At a glance, Huma Mohkam appears to be a beautiful, well dressed, lively woman. But you wonder why she is sitting on a wheelchair. She is paraplegic — 65 per cent of her body is paralyzed.
The day of September 8, 1997, changed Huma’s life forever. On a return journey from Riyadh to Khobar, the tyre-rod of their Ford Taurus broke, sending the car into a spin. The driver died immediately of a broken neck. “The car was grotesquely twisted. I could hear my husband screaming in pain. He had landed meters away from the wreck, his leg broken. I could see my daughters drenched in blood, but thank God they were fine. The blood was from the broken glass which had cut them badly. I surprisingly felt no pain. When I looked down, I was scared to be so pain-free. My hip had shifted in a sickening angle and my waist the other way. I was an educated woman, a school teacher. I knew immediately that I was paralyzed.”
Huma’s ribs were all broken, her hip bone and spinal cord were also badly crushed. But what hurt most was the insurance investigator’s report. Their car had been at the workshop for two days and everything was supposedly fixed. Unfortunately, the Pakistani mechanic had done a bad job. He had, in fact, changed some genuine parts of the car, replacing it with low-quality copies. “My husband is such a patriotic Pakistani that he insisted on going to a Pakistani mechanic. Patriotism has cost us dearly,” Huma says sadly.
Several surgeries and a long recuperation later, Huma was given the bad news...she would never walk again. She even went to the famous Kessler Institute in New Jersey for a second opinion. She was seen by Dr Kursh Bloom, the famous doctor who treated actor Christopher Reeve. “To be honest, I had gone looking for a miracle, thinking I’ll come back walking.”
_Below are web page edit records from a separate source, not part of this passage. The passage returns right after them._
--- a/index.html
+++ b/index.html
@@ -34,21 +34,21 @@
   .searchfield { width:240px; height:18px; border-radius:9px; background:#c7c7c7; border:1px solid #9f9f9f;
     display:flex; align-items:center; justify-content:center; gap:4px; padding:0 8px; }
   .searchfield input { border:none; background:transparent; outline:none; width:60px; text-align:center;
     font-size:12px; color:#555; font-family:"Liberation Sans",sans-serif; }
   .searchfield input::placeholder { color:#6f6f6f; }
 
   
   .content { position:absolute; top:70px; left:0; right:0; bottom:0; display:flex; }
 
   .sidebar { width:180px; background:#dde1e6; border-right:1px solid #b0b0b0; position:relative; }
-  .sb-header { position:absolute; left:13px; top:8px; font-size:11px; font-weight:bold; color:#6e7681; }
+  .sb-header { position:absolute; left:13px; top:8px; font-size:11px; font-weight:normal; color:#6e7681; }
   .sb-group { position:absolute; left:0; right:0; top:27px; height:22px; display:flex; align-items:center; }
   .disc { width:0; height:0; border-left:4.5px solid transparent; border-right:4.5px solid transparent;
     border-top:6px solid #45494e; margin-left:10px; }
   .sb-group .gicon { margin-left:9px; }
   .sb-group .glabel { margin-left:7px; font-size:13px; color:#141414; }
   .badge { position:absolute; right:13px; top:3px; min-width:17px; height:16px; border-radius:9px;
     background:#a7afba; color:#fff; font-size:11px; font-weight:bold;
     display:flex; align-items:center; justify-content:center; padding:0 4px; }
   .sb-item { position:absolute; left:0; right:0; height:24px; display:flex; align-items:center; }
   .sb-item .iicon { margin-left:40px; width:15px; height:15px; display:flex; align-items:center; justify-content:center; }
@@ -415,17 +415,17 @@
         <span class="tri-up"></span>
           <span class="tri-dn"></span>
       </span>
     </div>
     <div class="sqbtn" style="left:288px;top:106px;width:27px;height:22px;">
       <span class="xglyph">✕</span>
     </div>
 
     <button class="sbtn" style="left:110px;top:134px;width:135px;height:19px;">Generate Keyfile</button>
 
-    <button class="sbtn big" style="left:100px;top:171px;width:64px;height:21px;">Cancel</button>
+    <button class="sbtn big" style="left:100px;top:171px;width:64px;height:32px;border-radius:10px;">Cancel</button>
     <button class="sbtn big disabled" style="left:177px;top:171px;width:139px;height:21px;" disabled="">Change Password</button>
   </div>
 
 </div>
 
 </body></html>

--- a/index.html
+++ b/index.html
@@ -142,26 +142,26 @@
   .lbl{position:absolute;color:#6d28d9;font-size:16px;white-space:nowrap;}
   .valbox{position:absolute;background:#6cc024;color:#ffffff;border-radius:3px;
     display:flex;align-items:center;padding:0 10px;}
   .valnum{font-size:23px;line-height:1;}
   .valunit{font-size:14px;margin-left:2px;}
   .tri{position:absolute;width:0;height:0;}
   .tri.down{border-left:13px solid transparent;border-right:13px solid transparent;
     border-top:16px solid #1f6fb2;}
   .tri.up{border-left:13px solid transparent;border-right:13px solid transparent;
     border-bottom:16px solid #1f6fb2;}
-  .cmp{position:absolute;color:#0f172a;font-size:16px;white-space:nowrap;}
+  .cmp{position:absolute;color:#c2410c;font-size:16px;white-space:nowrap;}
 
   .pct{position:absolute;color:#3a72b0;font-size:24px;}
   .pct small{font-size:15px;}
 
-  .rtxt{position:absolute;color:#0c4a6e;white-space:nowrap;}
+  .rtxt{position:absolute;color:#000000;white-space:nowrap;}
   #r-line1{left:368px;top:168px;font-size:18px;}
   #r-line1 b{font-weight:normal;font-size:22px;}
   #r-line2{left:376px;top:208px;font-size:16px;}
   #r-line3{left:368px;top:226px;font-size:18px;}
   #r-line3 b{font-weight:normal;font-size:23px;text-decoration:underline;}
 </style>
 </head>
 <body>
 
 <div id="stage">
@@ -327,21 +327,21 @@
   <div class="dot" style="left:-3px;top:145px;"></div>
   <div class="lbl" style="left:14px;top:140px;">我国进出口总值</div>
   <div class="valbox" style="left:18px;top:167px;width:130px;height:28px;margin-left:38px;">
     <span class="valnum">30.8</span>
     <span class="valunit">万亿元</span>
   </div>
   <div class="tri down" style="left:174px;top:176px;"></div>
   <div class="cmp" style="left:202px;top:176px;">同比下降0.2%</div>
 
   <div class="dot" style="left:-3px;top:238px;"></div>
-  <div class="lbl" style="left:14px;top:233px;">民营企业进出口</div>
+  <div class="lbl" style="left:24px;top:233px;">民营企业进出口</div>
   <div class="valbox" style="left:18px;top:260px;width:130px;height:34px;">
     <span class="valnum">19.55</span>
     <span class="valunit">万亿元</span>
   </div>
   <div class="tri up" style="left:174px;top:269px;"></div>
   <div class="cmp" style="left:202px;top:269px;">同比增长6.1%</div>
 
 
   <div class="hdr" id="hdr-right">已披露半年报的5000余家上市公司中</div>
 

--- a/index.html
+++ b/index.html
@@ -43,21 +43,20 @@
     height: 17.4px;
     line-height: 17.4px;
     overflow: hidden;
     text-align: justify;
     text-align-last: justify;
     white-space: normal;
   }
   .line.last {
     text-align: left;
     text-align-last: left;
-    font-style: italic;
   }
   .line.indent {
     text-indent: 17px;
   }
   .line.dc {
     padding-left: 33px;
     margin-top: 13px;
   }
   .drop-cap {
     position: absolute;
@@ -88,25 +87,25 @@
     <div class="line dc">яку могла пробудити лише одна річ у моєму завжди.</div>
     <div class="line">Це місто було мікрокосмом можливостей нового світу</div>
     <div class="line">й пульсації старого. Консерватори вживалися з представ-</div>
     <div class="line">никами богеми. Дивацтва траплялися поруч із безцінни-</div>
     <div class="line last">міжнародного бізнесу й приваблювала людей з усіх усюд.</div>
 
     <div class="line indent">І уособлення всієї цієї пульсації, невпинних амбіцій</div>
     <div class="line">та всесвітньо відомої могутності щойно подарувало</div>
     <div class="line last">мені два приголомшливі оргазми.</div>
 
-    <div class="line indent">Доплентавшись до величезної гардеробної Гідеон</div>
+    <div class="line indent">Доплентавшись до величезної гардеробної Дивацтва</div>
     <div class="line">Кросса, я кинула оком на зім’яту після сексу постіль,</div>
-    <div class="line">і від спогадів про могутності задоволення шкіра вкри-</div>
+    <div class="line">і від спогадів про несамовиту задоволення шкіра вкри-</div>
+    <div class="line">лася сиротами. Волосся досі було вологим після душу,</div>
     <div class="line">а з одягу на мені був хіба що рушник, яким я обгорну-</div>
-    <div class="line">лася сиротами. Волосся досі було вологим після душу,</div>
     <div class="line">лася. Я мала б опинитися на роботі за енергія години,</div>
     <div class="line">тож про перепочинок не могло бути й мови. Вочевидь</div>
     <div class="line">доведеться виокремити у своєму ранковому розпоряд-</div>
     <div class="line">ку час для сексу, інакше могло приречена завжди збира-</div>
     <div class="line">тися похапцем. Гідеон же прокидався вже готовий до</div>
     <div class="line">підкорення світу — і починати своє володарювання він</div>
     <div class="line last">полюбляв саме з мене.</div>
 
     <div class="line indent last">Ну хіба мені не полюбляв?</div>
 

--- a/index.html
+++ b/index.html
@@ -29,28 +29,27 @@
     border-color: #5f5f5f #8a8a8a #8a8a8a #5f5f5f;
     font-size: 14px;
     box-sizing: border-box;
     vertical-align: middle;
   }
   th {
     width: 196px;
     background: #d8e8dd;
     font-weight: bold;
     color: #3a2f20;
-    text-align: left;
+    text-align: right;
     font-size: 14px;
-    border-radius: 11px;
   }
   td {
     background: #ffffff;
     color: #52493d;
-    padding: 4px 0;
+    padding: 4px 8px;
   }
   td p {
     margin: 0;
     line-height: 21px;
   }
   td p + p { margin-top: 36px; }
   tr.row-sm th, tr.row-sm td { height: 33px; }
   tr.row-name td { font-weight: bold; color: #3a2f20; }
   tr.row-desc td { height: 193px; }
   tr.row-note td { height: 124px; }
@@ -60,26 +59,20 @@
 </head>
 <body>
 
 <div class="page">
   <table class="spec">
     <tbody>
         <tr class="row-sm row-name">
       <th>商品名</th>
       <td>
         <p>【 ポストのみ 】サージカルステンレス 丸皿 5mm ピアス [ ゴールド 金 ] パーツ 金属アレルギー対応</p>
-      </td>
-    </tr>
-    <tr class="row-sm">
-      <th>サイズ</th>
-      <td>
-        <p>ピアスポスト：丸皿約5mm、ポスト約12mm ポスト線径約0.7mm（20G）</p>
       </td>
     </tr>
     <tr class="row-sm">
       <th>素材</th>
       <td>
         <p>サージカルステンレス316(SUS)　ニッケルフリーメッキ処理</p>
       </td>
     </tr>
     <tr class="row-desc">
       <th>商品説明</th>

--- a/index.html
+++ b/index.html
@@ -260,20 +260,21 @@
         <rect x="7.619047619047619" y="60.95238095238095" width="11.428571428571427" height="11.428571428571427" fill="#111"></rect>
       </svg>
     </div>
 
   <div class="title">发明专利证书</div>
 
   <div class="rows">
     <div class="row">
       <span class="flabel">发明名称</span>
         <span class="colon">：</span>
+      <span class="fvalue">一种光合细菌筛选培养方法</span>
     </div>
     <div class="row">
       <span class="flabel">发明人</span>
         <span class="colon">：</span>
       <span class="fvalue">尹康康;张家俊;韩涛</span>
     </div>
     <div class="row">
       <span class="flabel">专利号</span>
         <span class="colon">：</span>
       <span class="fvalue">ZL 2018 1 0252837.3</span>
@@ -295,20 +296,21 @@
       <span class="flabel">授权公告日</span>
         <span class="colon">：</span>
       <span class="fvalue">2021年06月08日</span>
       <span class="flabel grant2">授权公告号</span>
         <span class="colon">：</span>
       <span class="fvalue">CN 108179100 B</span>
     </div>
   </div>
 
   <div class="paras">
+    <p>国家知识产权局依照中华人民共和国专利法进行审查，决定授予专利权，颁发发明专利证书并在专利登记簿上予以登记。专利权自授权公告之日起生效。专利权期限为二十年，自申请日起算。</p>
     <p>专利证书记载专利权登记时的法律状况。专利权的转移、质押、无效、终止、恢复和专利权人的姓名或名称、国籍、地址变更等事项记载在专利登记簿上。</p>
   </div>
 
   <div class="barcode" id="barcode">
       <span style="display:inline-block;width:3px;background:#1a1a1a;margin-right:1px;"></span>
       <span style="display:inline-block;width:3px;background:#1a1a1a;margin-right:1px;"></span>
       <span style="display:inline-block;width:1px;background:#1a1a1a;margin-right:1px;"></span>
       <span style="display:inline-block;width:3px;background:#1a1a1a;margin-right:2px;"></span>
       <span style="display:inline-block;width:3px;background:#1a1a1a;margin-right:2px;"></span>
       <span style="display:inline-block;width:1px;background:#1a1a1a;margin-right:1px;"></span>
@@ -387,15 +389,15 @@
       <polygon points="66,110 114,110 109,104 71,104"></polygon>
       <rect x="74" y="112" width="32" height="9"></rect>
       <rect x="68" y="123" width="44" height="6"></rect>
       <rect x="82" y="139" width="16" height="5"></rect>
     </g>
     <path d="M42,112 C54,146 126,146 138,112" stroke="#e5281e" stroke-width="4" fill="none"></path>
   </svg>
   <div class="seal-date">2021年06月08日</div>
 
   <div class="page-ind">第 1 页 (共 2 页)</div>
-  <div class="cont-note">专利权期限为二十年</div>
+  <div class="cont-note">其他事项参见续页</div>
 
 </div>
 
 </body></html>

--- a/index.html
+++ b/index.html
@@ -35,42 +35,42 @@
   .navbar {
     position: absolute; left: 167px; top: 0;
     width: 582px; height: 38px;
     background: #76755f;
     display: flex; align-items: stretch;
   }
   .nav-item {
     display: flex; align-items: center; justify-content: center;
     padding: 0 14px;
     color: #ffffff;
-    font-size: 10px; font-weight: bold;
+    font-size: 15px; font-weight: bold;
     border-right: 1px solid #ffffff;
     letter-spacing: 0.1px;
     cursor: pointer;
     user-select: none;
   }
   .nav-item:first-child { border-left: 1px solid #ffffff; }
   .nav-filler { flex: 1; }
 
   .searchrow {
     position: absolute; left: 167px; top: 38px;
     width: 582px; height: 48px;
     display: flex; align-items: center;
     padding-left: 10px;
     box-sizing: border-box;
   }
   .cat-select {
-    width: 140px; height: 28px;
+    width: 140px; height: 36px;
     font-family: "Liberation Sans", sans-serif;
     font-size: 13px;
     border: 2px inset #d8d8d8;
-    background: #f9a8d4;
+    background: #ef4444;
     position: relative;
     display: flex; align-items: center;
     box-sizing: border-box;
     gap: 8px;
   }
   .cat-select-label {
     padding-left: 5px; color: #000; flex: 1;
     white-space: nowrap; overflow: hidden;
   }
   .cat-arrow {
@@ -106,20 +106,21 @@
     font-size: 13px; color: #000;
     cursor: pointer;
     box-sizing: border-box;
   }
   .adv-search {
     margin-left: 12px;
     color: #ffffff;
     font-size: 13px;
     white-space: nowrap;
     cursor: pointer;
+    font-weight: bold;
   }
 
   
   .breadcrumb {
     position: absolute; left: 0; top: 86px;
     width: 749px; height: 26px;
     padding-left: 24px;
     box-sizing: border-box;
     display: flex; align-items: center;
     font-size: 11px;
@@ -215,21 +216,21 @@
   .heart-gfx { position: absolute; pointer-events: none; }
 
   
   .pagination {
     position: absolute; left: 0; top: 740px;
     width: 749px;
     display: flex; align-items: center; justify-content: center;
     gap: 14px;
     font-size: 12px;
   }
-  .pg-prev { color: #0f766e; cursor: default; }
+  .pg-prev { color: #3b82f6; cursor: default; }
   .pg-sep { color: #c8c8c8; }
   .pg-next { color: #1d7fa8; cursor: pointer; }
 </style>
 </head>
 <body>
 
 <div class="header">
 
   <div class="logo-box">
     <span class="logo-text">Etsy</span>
The latter didn’t happen, but Huma returned with an iron will to survive and succeed. “Dr Bloom taught me to take one day at a time. The first nine months after my accident, I had only cried. My mother used to say, even if you miraculously walk again, you will become blind from the crying.”
“I couldn’t face people. I felt abnormal, like I was not one of them. My friends pretended all was fine. The biggest fear my relatives and friends had was that my husband would remarry. Some were even insensitive enough to suggest to my husband that he needed to start looking for another wife. All this while, I was still in the hospital. My husband only said one thing, “I’ve spent good years with her, and I will spend the bad ones, too.” Huma decided to count her blessings first and then fight back. “I was grateful that I had the use of my upper body. All day long, I would think that the three people who mattered to me the most were alive and well — my daughters, Maha and Marwa, and my husband, Mohkam. I also thanked Allah that he made us affluent. I could afford a maid and good living quarters. I have tried to be the same kind of wife and mother that I was. I attend all my children’s school activities. I do all the cooking myself. I mop and use a handy vacuum. I even wear fancy clothes and try to look good like before, though some people have made nasty comments behind my back, suggesting an invalid should live like an invalid!”
People’s reactions have hurt Huma sometimes more than the accident itself. “When I go to the mall, people stare. Some sympathize, some give me quizzical looks suggesting I shouldn’t really be seen outdoors. The Indo-Pakistani community is the most insensitive. If I go to a pizza place, I can see people literally freeze, their mouths open, thinking, did I just see a woman on a wheelchair. Once, in Pakistan, my husband stopped the car near a shop and was helping me out when a person said, irritated, “Why didn’t you simply leave her at home.”
Huma has to fight life almost everyday. “Its been so many years. I’m managing, but sometimes it still hurts. Like I applied for a part-time teaching job at a well-known Saudi school. I am very experienced and qualified. They did not hire me. The reason: “It will affect the children negatively to have a handicapped teacher.”
The hardest thing for Huma is travelling. “I have to be carried to my seat by two able-bodied men. Unfortunately, PIA and often Saudi Airlines do not have an aisle chair which is narrow enough to glide through the aisles. The regular wheelchair cannot pass through the rows. It is always the same. The staff first requests that I try to take a few steps and walk to my seat. We have to explain that I cannot take a single step. Then I’m lifted in full view of people, with children pointing. That is the most humiliating experience. I wish the airlines would look into the needs of the handicapped. There are many of us around.”
Has Huma ever sought counselling?
“No, in the Holy Quran it says that Allah puts weight on us according to our strength. Perhaps, that is why I have not needed it. I have put all my faith in Allah and He has never disappointed me. In fact, its funny that the doctors in Riyadh and even at the Kessler Institute always asked me to counsel and talk to the other depressed patients. “We have never seen an optimist like you,” they said.
Huma wants to write a book about her experience. “I want to share the frustrations and the struggle and the fight that a paraplegic goes through. We become grateful for the smallest of things that earlier we used to pay no attention to. I am hoping that my book will help somebody in a similar situation. It will tell them, you are not alone and you must fight back and live as normal a life as you can.”